**Exercise:**
All the data below goes into the copy word for word, but the pictures don't.

● ● ●

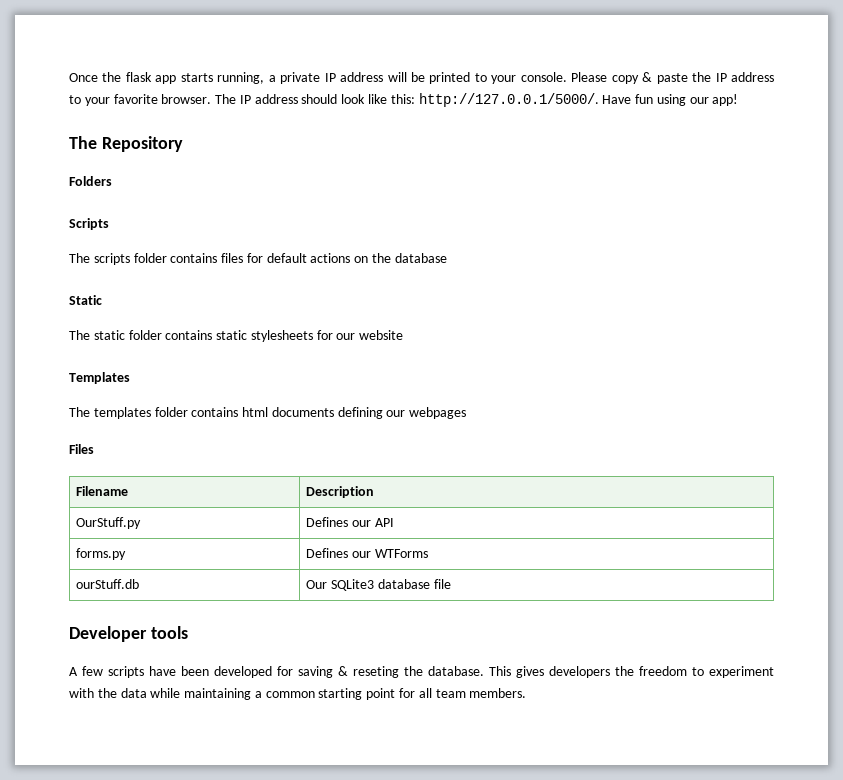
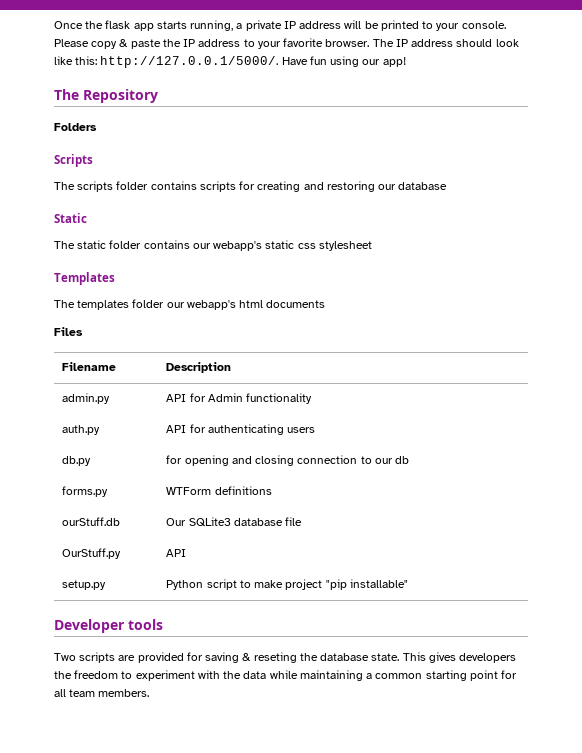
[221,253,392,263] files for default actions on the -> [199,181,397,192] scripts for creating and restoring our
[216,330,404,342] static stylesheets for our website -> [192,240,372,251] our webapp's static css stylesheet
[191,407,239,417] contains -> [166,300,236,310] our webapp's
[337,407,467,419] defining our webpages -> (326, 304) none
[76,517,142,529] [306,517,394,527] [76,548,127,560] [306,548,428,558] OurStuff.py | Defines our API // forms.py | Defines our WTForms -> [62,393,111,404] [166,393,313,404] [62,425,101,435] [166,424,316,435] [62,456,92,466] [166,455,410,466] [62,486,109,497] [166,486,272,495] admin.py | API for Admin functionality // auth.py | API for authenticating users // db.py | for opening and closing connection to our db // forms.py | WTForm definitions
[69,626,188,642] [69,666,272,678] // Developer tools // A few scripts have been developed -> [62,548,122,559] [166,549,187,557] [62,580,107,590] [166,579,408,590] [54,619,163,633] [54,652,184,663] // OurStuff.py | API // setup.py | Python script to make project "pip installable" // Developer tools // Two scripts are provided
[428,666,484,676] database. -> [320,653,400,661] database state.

● ● ●

**Answer space:**
[221,253,392,263] files for default actions on the -> [199,181,397,192] scripts for creating and restoring our
[216,330,404,342] static stylesheets for our website -> [192,240,372,251] our webapp's static css stylesheet
[191,407,239,417] contains -> [166,300,236,310] our webapp's
[337,407,467,419] defining our webpages -> (326, 304) none
[76,517,142,529] [306,517,394,527] [76,548,127,560] [306,548,428,558] OurStuff.py | Defines our API // forms.py | Defines our WTForms -> [62,393,111,404] [166,393,313,404] [62,425,101,435] [166,424,316,435] [62,456,92,466] [166,455,410,466] [62,486,109,497] [166,486,272,495] admin.py | API for Admin functionality // auth.py | API for authenticating users // db.py | for opening and closing connection to our db // forms.py | WTForm definitions
[69,626,188,642] [69,666,272,678] // Developer tools // A few scripts have been developed -> [62,548,122,559] [166,549,187,557] [62,580,107,590] [166,579,408,590] [54,619,163,633] [54,652,184,663] // OurStuff.py | API // setup.py | Python script to make project "pip installable" // Developer tools // Two scripts are provided
[428,666,484,676] database. -> [320,653,400,661] database state.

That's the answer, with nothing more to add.